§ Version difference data
<<<<

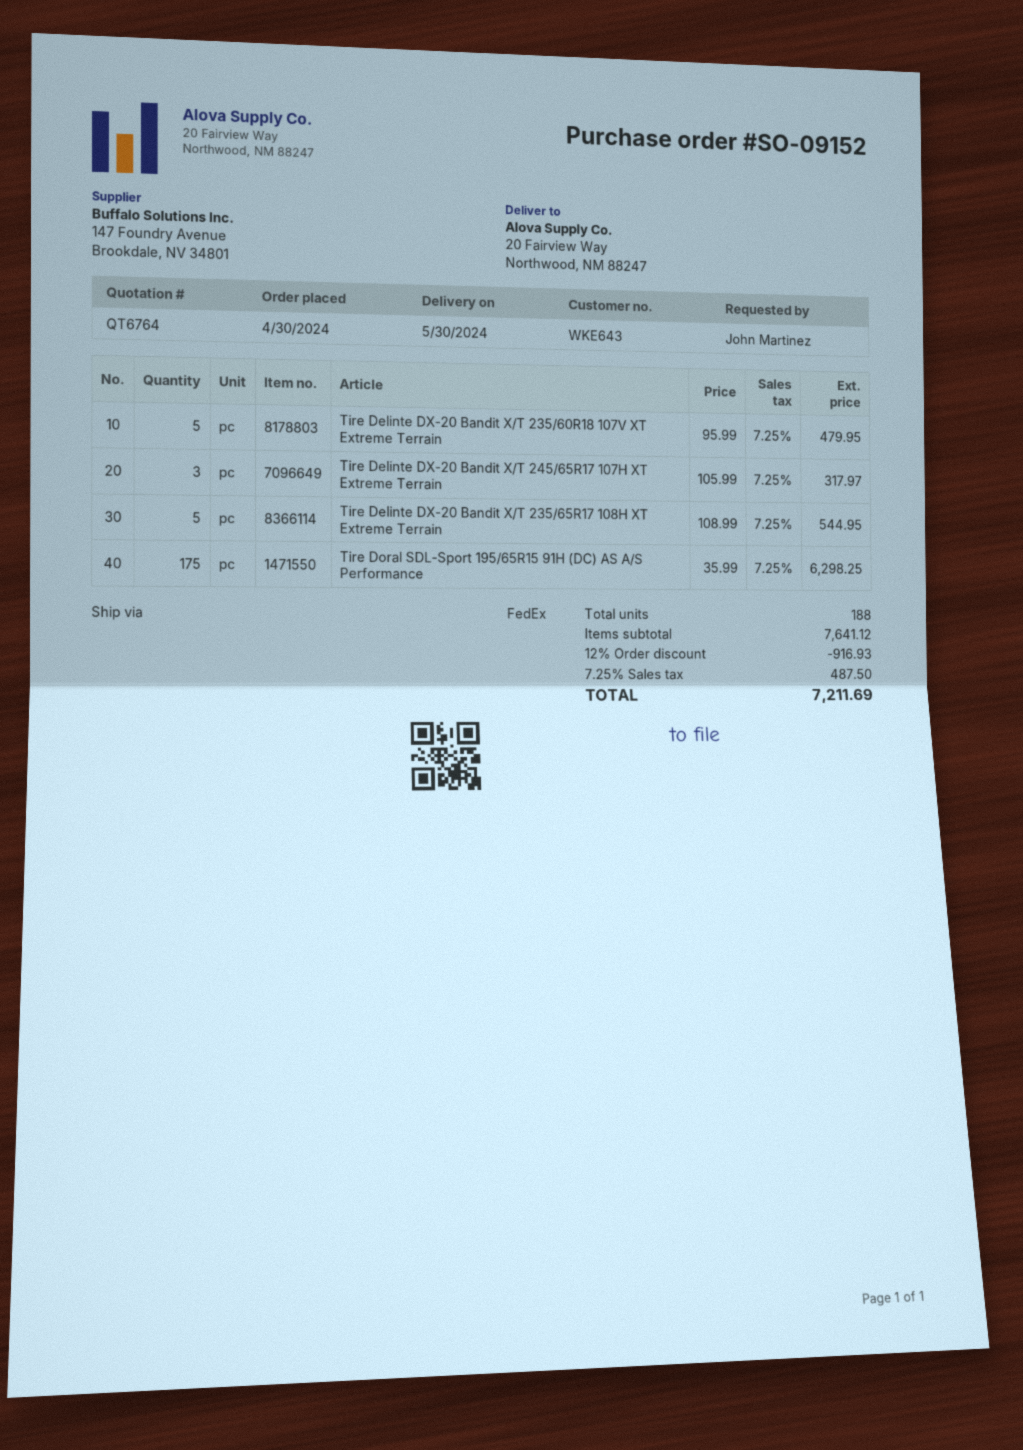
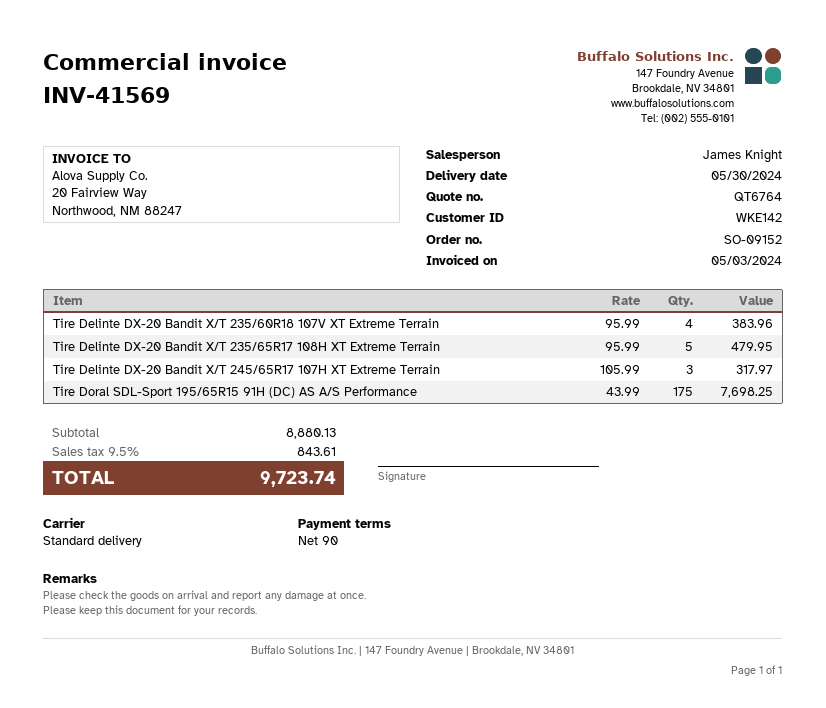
customer number: WKE643 -> WKE142
shipping method: FedEx -> standard
Tire Delinte DX-20 Bandit X/T 235/60R18 107V XT Extreme Terrain: 5 x 95.99 = 479.95 -> 4 x 95.99 = 383.96
Tire Delinte DX-20 Bandit X/T 235/65R17 108H XT Extreme Terrain: 5 x 108.99 = 544.95 -> 5 x 95.99 = 479.95
Tire Doral SDL-Sport 195/65R15 91H (DC) AS A/S Performance: 175 x 35.99 = 6298.25 -> 175 x 43.99 = 7698.25
subtotal: 7641.12 -> 8880.13
discount: 12% = 916.93 -> none
tax: 7.25% = 487.50 -> 9.5% = 843.61
total: 7211.69 -> 9723.74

>>>>

Look over the entries for "Bandit", then copy every line that includes that string.

§ Response to the exercise
Tire Delinte DX-20 Bandit X/T 235/60R18 107V XT Extreme Terrain: 5 x 95.99 = 479.95 -> 4 x 95.99 = 383.96
Tire Delinte DX-20 Bandit X/T 235/65R17 108H XT Extreme Terrain: 5 x 108.99 = 544.95 -> 5 x 95.99 = 479.95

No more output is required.